→ **Data for this exercise**
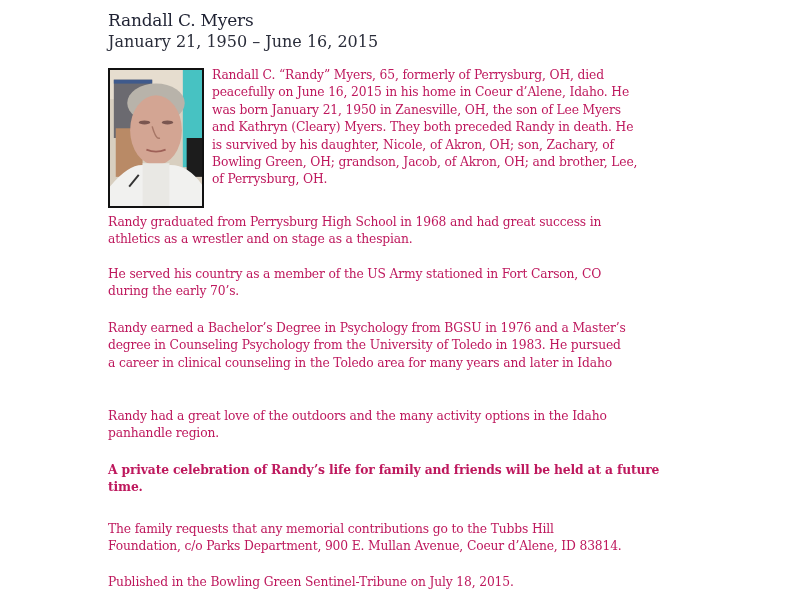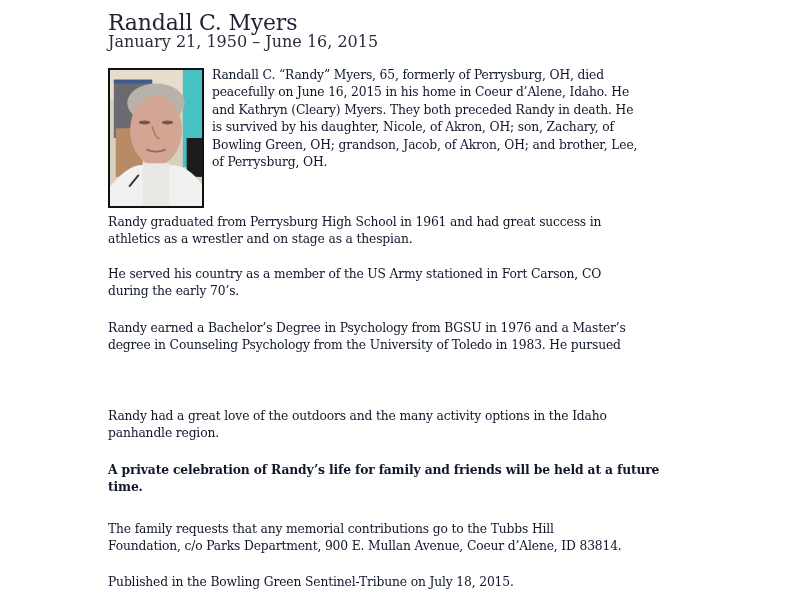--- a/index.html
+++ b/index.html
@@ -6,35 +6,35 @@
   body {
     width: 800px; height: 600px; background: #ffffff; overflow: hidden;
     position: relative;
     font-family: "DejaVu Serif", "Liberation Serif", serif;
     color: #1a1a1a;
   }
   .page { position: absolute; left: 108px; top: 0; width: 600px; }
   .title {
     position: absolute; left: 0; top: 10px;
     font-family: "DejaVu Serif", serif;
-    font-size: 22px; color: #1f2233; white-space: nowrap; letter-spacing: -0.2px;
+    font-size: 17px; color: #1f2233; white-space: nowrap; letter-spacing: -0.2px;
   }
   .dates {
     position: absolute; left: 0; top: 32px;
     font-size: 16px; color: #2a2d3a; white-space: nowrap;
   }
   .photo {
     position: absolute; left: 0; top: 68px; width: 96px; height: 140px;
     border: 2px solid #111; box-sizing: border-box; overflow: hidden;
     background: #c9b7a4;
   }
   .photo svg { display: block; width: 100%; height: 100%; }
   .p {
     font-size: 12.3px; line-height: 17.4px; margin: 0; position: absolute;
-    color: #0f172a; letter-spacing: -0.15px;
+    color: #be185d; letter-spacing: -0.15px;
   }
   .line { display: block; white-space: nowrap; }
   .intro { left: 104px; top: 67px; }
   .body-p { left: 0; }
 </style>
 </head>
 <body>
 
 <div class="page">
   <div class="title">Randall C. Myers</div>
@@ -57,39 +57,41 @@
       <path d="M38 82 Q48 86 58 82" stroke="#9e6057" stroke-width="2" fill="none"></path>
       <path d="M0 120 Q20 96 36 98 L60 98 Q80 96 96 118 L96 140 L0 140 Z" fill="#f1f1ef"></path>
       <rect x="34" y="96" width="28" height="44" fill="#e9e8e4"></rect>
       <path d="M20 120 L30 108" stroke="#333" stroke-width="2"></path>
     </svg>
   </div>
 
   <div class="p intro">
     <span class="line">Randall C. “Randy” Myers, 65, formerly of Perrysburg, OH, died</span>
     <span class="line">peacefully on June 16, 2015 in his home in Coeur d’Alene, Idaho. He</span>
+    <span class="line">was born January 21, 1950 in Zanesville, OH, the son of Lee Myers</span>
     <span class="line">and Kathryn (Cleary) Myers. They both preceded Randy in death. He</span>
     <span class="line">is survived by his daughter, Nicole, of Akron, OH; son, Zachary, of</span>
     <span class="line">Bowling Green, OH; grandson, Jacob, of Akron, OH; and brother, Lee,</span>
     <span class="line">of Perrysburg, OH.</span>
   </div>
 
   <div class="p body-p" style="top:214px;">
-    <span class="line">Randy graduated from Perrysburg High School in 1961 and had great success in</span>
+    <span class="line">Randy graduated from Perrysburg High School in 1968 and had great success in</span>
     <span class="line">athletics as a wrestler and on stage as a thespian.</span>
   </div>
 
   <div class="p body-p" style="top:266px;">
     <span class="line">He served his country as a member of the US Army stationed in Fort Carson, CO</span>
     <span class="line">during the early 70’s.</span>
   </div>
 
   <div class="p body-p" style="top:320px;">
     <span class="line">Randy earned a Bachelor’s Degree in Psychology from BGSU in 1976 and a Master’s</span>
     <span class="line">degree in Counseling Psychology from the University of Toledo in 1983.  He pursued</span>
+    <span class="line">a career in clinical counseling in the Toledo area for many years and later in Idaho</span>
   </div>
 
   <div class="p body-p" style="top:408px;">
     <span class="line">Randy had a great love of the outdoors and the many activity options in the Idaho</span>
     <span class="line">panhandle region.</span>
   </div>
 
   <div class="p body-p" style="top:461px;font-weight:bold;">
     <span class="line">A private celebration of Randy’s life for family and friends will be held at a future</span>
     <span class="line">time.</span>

...

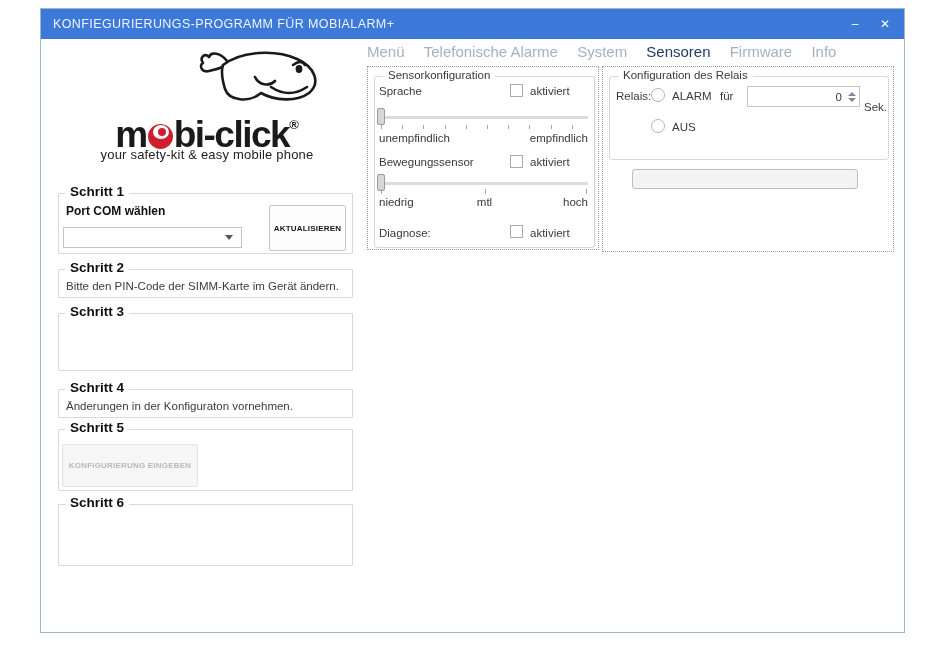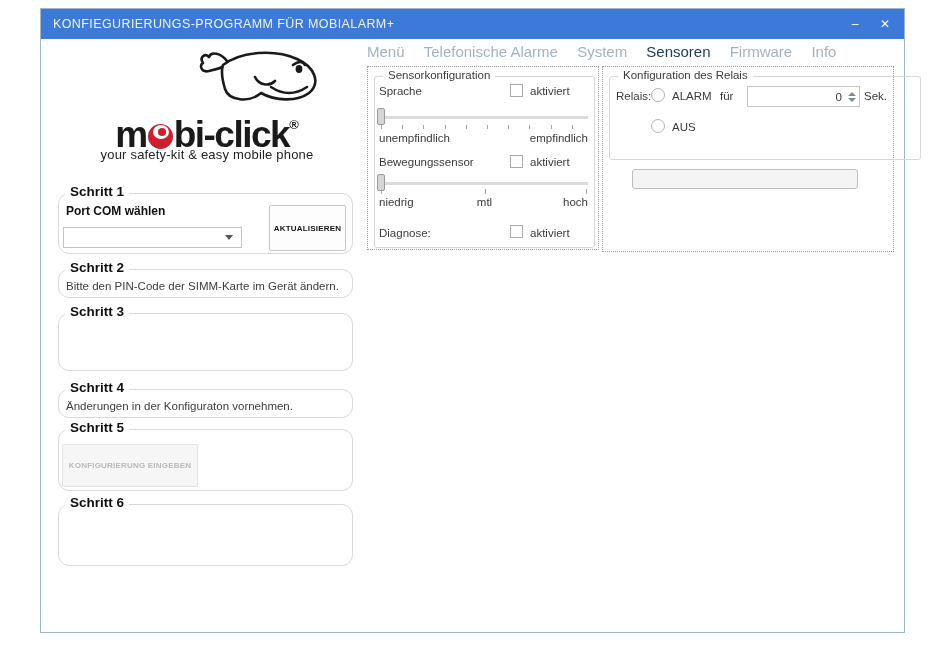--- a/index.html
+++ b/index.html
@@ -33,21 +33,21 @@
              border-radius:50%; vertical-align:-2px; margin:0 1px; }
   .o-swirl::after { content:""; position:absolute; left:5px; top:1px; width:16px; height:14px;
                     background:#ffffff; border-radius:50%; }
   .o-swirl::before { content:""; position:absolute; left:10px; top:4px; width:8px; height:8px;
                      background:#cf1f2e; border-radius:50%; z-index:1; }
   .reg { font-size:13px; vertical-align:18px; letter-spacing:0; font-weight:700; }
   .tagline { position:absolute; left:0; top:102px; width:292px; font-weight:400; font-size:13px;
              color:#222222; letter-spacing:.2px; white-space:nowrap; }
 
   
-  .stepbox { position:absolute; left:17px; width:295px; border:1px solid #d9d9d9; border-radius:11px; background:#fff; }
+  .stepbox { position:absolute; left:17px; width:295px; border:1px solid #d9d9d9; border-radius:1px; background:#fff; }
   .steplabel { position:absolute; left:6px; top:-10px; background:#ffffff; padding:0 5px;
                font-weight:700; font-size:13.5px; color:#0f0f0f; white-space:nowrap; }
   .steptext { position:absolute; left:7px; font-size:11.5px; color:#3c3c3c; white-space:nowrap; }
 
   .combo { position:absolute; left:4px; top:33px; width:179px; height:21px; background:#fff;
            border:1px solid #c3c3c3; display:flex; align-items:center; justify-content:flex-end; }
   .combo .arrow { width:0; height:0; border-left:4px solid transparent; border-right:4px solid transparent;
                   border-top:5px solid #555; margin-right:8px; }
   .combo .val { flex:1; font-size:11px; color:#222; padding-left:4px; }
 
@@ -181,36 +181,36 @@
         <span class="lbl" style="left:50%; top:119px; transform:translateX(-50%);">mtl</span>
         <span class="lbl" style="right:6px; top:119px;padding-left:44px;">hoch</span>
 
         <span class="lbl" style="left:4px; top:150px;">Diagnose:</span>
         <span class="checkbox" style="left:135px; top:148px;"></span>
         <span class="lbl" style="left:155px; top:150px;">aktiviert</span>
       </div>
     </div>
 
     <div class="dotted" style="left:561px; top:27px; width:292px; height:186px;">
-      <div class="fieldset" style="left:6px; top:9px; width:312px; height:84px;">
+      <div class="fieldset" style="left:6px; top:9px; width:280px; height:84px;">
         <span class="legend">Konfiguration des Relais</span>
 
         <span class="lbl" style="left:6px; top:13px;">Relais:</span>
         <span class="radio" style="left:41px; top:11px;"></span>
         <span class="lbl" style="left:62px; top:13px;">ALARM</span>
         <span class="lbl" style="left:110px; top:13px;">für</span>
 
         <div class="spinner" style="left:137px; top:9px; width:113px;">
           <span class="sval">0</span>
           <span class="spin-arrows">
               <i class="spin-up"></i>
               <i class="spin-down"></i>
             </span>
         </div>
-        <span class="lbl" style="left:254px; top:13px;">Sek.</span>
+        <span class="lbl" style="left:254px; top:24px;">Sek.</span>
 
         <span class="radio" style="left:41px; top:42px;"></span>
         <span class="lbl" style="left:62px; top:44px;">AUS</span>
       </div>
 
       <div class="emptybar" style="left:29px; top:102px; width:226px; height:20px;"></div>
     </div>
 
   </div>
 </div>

→ **The task**
What lines hold the string "padding"? Pick them out of the data.

→ **Written solution**
   .steplabel { position:absolute; left:6px; top:-10px; background:#ffffff; padding:0 5px;
   .combo .val { flex:1; font-size:11px; color:#222; padding-left:4px; }
         <span class="lbl" style="right:6px; top:119px;padding-left:44px;">hoch</span>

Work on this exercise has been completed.